Summary judgment is appropriate if there is no genuine issue of material fact and the moving party is entitled to judgment as a matter of law. See Fed.R.Civ.P. 56(c); Celotex Corp. v. Catrett, 477 U.S. 317, 106 S.Ct. 2548, 91 L.Ed.2d 265 (1986); Unigroup, Inc. v. O'Rourke Storage & Transfer Co., 980 F.2d 1217, 1219-20 (8th Cir.1992). The court determines materiality from the substantive law governing the claim. See Anderson v. Liberty Lobby, Inc., 477 U.S. 242, 248, 106 S.Ct. 2505, 91 L.Ed.2d 202 (1986). Disputes over facts that might affect the outcome of the lawsuit according to applicable substantive law are material. See id. A material fact dispute is "genuine" if the evidence is sufficient to allow a reasonable jury to return a verdict for the non-moving party. See id. at 248-49, 106 S.Ct. 2505.

B. Choice of Law

When a case is transferred pursuant to 28 U.S.C. § 1404(a), the transferee court must apply the law of the transferor court. See Ferens v. John Deere Co., 494 U.S. 516, 521-22, 110 S.Ct. 1274, 108 L.Ed.2d 443 (1990). This principle also applies to choice of law decisions. See id. Accordingly, this Court must apply New York's choice of law rules. New York law provides that the law of the state having the "greatest interest in resolving the particular issue" governs. See Cooney v. Osgood Mach., Inc., 81 N.Y.2d 66, 595 N.Y.S.2d 919, 612 N.E.2d 277, 280 (1993). Further, in determining which state has the greatest interest, the court is to focus on "`the parties' domiciles and the locus of the tort.'" AroChem Int'l, Inc. v. Buirkle, 968 F.2d 266, 270 (2d Cir. 1992) (quoting Schultz v. Boy Scouts of Amer., Inc., 65 N.Y.2d 189, 491 N.Y.S.2d 90, 480 N.E.2d 679, 684 (1985)).
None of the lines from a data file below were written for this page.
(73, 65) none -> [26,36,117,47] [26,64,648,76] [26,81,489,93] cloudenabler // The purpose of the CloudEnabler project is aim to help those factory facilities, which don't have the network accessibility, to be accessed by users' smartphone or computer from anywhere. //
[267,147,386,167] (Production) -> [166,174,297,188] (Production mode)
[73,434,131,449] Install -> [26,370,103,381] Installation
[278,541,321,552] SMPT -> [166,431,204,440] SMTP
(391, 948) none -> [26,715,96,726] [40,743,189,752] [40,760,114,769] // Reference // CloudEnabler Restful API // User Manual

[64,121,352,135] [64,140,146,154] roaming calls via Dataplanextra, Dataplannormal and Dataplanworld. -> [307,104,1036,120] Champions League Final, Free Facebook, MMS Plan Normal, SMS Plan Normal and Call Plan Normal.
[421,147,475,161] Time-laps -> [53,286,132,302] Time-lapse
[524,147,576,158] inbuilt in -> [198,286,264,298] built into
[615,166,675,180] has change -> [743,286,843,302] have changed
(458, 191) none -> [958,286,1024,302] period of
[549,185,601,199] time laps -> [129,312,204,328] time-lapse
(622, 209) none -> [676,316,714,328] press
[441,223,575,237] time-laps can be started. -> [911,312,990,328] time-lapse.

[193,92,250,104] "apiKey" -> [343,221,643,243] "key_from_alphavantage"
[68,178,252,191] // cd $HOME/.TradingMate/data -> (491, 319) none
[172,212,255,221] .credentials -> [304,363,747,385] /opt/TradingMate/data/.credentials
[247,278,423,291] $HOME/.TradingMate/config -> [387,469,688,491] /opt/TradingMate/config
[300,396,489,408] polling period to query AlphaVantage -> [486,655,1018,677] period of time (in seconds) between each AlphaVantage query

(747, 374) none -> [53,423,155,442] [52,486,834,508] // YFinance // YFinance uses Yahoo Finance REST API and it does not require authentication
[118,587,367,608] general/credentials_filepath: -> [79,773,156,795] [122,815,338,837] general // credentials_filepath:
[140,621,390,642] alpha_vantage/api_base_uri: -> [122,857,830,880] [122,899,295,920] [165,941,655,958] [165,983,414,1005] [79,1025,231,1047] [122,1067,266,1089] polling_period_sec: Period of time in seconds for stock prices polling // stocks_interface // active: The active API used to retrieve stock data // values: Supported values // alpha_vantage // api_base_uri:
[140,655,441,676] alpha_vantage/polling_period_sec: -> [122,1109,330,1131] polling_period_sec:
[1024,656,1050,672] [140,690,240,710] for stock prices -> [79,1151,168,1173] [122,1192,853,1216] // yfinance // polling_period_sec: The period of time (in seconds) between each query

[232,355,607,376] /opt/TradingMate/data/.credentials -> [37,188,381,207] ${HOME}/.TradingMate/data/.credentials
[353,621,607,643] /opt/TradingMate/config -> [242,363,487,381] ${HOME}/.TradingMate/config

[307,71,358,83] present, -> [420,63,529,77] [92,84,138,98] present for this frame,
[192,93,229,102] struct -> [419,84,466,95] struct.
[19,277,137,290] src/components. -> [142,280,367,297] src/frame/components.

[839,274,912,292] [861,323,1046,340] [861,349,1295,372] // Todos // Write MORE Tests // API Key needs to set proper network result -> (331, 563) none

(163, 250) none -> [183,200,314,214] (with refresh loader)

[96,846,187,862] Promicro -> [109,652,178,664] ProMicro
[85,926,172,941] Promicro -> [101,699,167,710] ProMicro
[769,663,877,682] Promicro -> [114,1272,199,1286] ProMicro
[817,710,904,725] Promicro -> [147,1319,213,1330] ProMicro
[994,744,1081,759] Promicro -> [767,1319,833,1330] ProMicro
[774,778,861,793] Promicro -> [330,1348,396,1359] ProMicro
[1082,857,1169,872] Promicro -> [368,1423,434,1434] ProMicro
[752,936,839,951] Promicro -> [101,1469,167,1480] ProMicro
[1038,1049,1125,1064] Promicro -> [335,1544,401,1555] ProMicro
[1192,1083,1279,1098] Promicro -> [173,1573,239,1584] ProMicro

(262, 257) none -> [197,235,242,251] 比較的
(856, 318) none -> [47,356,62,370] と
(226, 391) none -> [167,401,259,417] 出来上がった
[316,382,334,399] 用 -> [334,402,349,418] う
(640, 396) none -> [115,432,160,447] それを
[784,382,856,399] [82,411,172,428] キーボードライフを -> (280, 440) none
3M asserts that Arizona law applies to the present motion because all of the Plaintiffs are from Arizona, the implant surgery for each took place in Arizona, and all of their alleged injuries were suffered in Arizona. In contrast, Plaintiffs contend that "Defendant's choice of law logic applies only to standard products liability issues vis-a-vis the injured Plaintiffs and the product, none of which are before this Court as the asserted basis for 3M's liability." (Mem. Opp'n at 21.) Instead, Plaintiffs now assert that the basis for their claims against 3M is 3M's alleged fraudulent divestiture of its breast implant division. Essentially, Plaintiffs argue that 3M perpetrated a fraud on all consumers nationwide when it failed to publicly admit that the sole reason for the divestiture of the breast implant division was to avert liability.

Plaintiffs arguments do not change the fact that their physical injuries occurred in Arizona. Thus, with respect to Plaintiffs' claims which are rooted in products liability theory, i.e., claims relying on allegations that the breast implants were defective, Arizona law applies. However, Plaintiffs' claims of fraud are based upon 3M's actions at the time of the divestiture of the breast implant business. It is undisputed that 3M's actions regarding that transfer occurred in Minnesota; thus,...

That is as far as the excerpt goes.